Exercise objective ->
Look for the word "Ostheimer" in the records, and copy each line where it appears.

── Given entries

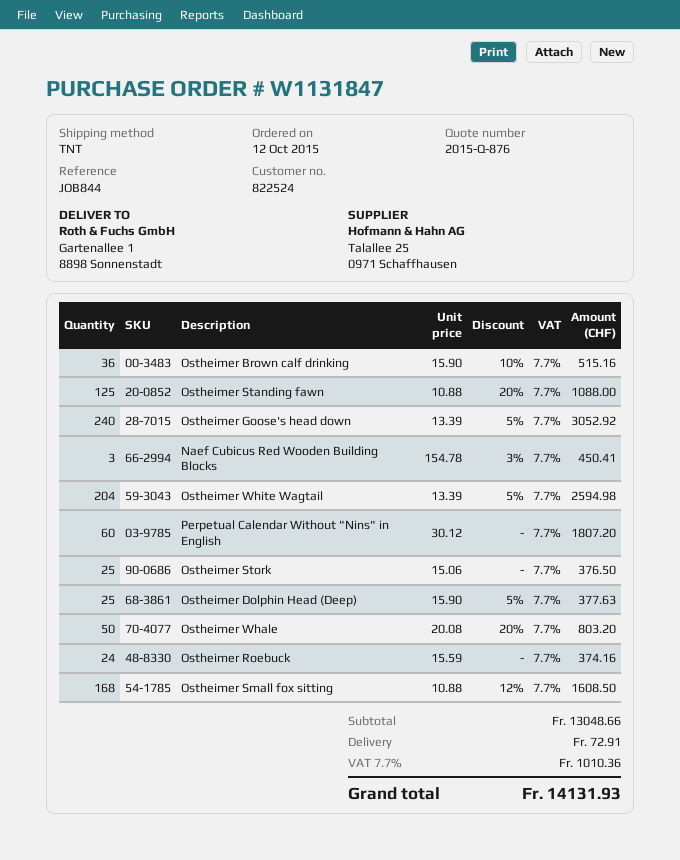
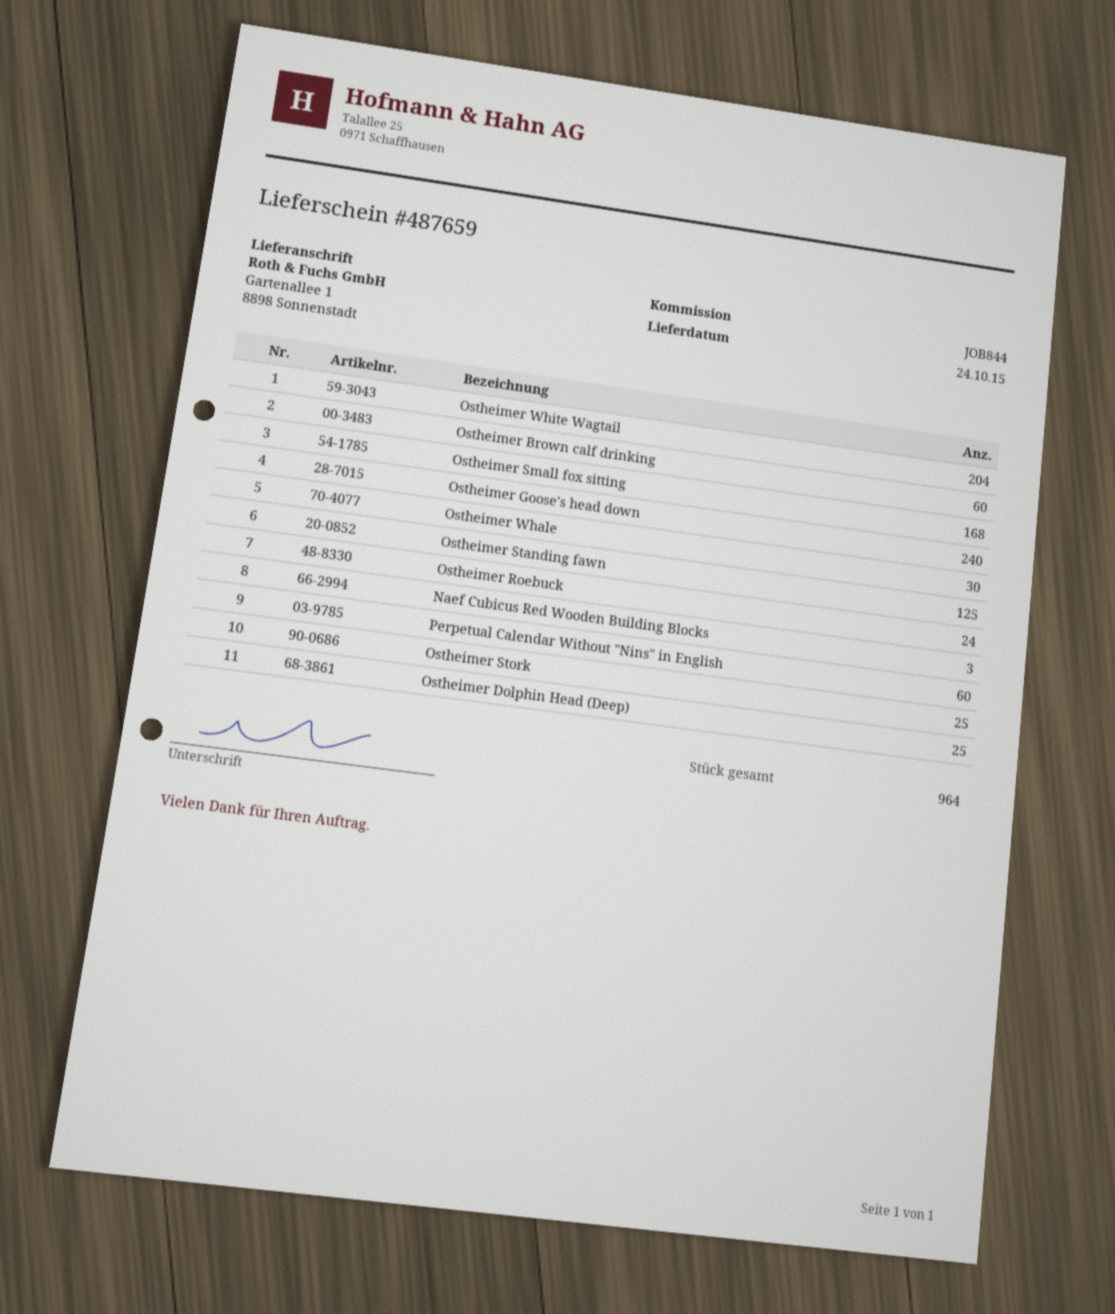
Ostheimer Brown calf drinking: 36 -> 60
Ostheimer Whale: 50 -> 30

────
── Given entries

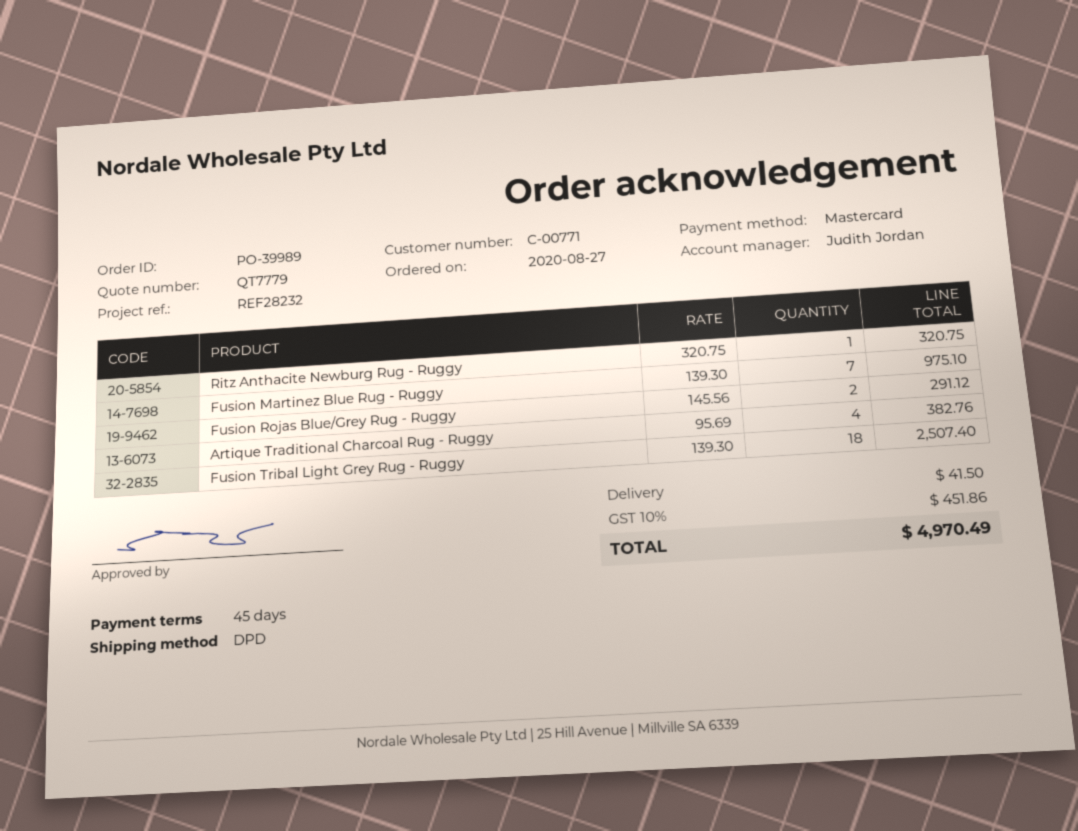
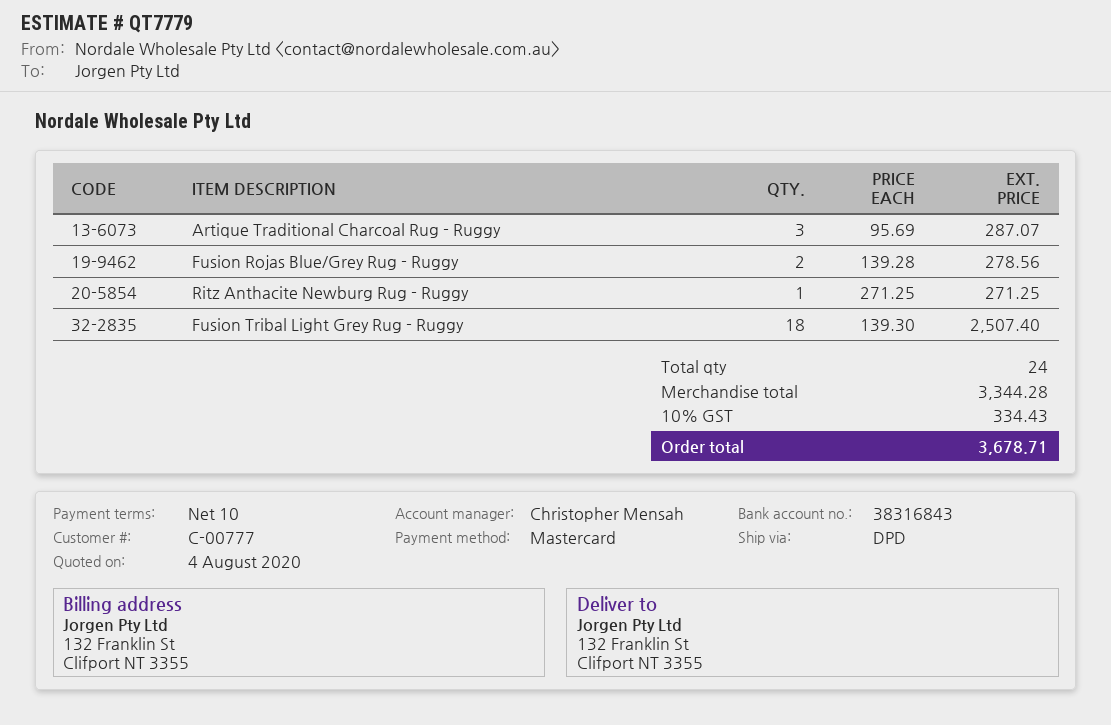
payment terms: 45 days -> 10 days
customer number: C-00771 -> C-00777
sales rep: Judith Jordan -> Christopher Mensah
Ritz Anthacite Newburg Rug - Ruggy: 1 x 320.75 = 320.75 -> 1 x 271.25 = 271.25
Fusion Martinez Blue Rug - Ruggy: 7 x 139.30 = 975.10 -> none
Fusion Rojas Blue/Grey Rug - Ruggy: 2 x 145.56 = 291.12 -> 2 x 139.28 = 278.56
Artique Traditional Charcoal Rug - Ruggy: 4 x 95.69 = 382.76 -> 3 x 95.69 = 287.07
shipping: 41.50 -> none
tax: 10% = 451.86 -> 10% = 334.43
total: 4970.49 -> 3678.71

────

Your response ->
Ostheimer Brown calf drinking: 36 -> 60
Ostheimer Whale: 50 -> 30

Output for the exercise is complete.